Nieuwe gewassen testen

Dus bouwde Franken samen met de werkplaats voor elektronica en fijnmechanica deze dynamische klimaatkamer. En inmiddels probeert hij zijn klimaatkolommen ook op de markt te brengen. “We hopen dat er partijen zijn die zelf zo’n lab willen installeren of experimenten willen doen op de VU.”

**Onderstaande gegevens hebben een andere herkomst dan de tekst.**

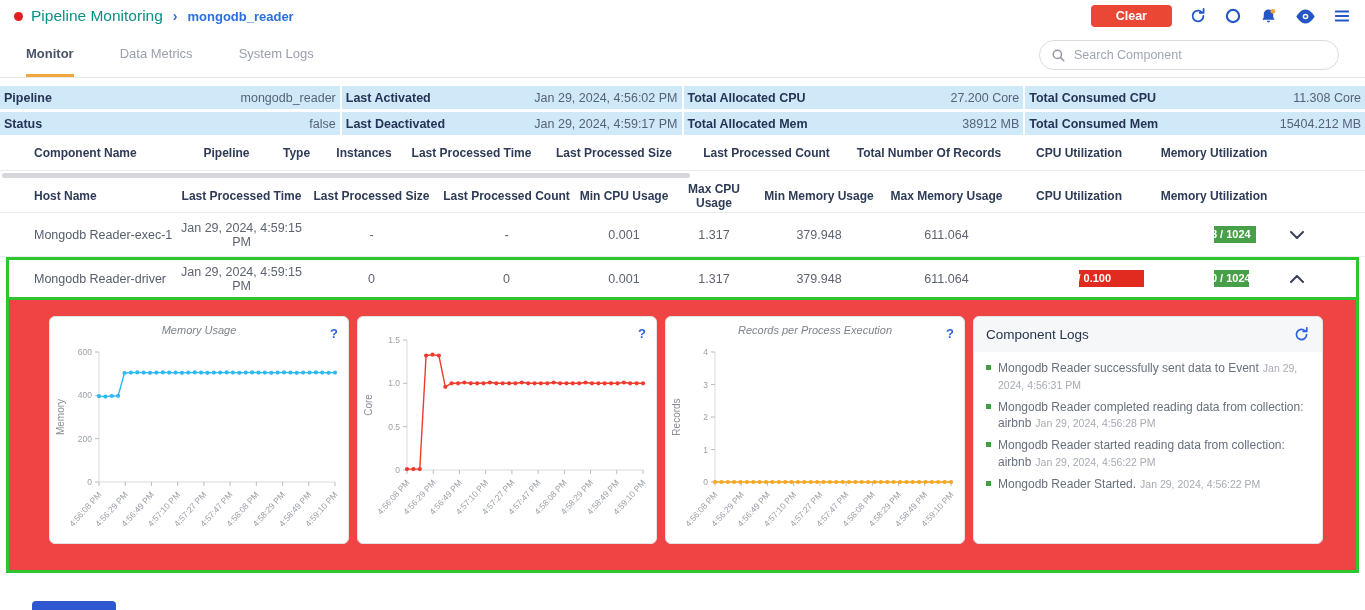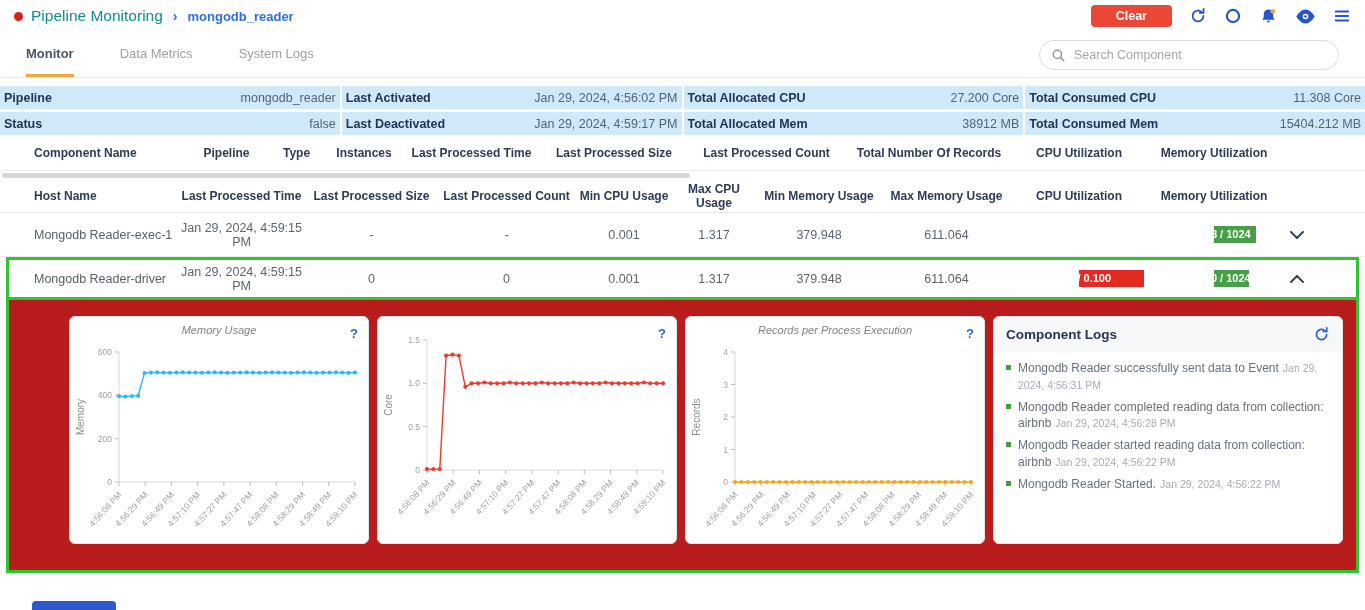--- a/index.html
+++ b/index.html
@@ -50,7 +50,7 @@
   
   .highlight-wrap{margin:0 6px;border:3px solid #2fc52f}
   .highlight-wrap .trow{padding-left:25px;border-bottom:3px solid #2fc52f;height:40px}
-  .expanded{display:flex;gap:8px;padding:16px 8px 26px 60px;background:#b91c1c}
+  .expanded{display:flex;gap:8px;padding:16px 8px 26px 40px;background:#ef4444}
 
   
   .panel{border:1px solid #e2e4e8;border-radius:6px;background:#fff;position:relative}

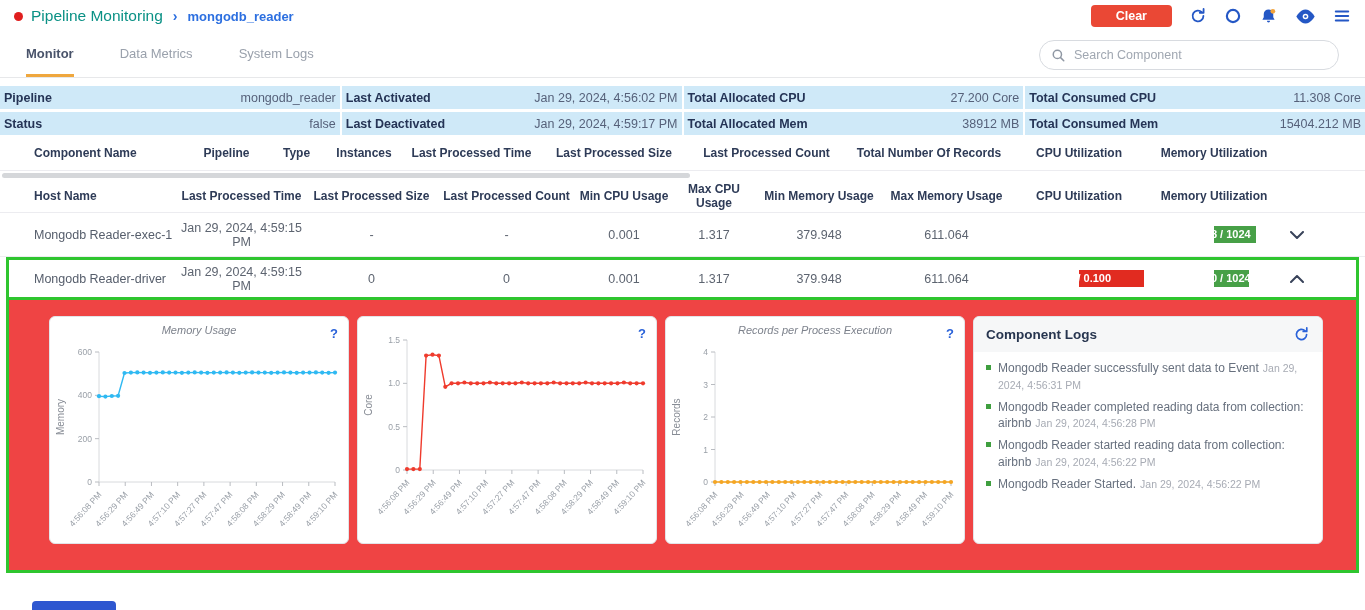--- a/index.html
+++ b/index.html
@@ -63,7 +63,7 @@
 
   
   .logs-panel{width:350px;height:228px;display:flex;flex-direction:column;overflow:hidden}
-  .logs-header{display:flex;justify-content:space-between;align-items:center;background:#f6f7f8;padding:9px 12px;border-radius:6px 6px 0 0;font-weight:700;color:#27354f;font-size:13.5px}
+  .logs-header{display:flex;justify-content:space-between;align-items:center;background:#f6f7f8;padding:9px 12px;border-radius:6px 6px 0 0;font-weight:400;color:#27354f;font-size:13.5px}
   .logs-list{list-style:none;padding:8px 12px;font-size:12px;color:#67707e;line-height:1.4;overflow:hidden}
   .logs-list li{position:relative;padding-left:12px;margin-bottom:5px}
   .logs-list li::before{content:"";position:absolute;left:0;top:5px;width:5px;height:5px;background:#3f9f3f}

Hij is momenteel in gesprek met andere academische instellingen. “Maar het kan ook interessant zijn voor de landbouwtechnologie. Bedrijven die werken aan zaadveredeling kunnen hierin hun nieuw ontwikkelde gewassen testen.”

Michella Ligtelijn

Michella Ligtelijn doet op dit moment een experiment in de klimaatkolommen voor haar masterstudie ecologie. “Ik heb deze grondmonsters in drie verschillende concentraties besproeid met pesticiden die veelvuldig gebruikt worden in onder meer de aardappelteelt – die stof wordt ook geassocieerd met de bijensterfte. Ik kijk hoeveel springstaartjes er daarna nog in de bodem zitten. Dat zijn kleine bodemdiertjes. In mijn kolommen met een gezonde bodem zitten er wel 500 per stuk.”

Sterfte

Een week na het sproeien haalde Ligtelijn de helft van de kolommen leeg om te analyseren. “Ik kan al zeggen: het landbouwgif gaat de grond in”, zegt ze monter, “en er is sterfte: een deel van de springstaartjes gaat dood door de stof.”

Al die beestjes moet ze tellen door de microscoop om te weten te komen hoe groot de sterfte is. “We zijn nu bijna twee maanden verder en volgende week haal ik de grondmonsters die hier nog staan weg om te analyseren. Ik verwacht in totaal wel 25.000 springstaartjes te tellen.”

klimaatkolom

In elke kolom zit een hapje uit een groot weiland bij Wageningen, dat zo schoon mogelijk wordt gehouden. Alles zit erin: planten, schimmels, bacteriën, springstaartjes, en ook wormen. “Die bruine vlekjes op het glas komen van wormen”, wijst Ligtelijn. “Als de grond te droog wordt, komen ze naar boven en dit blijft dan achter. Vanochtend zag ik er een paar, even kijken. Nee, die zijn weg.”

Franken, turend in een andere kolom: “Hier, pissebedden, is dat iets voor een foto?” Maar ze zijn te slecht te zien.

Het regent

In dit experiment probeert Ligtelijn de natuurlijke omstandigheden in Nederland zo goed mogelijk na te bootsen. “Ik laat het twee keer per week regenen”, vertelt Ligtelijn. “Vijftig milliliter, gebaseerd op wat er gemiddeld in een jaar in Nederland valt. In het echt is er meer variatie in het weer en in de grond, maar ik zie dat de variatie kleiner is binnen kolommen die dezelfde behandeling hebben gehad dan ertussen, dus dat is goed.”

En, voegt ze toe, dit experiment is met maar één giftige stof. “In werkelijkheid gebruiken boeren een mix en die stoffen versterken elkaar vaak op een negatieve manier. Daar wordt nog weinig op getest, dus er is nog genoeg te doen.”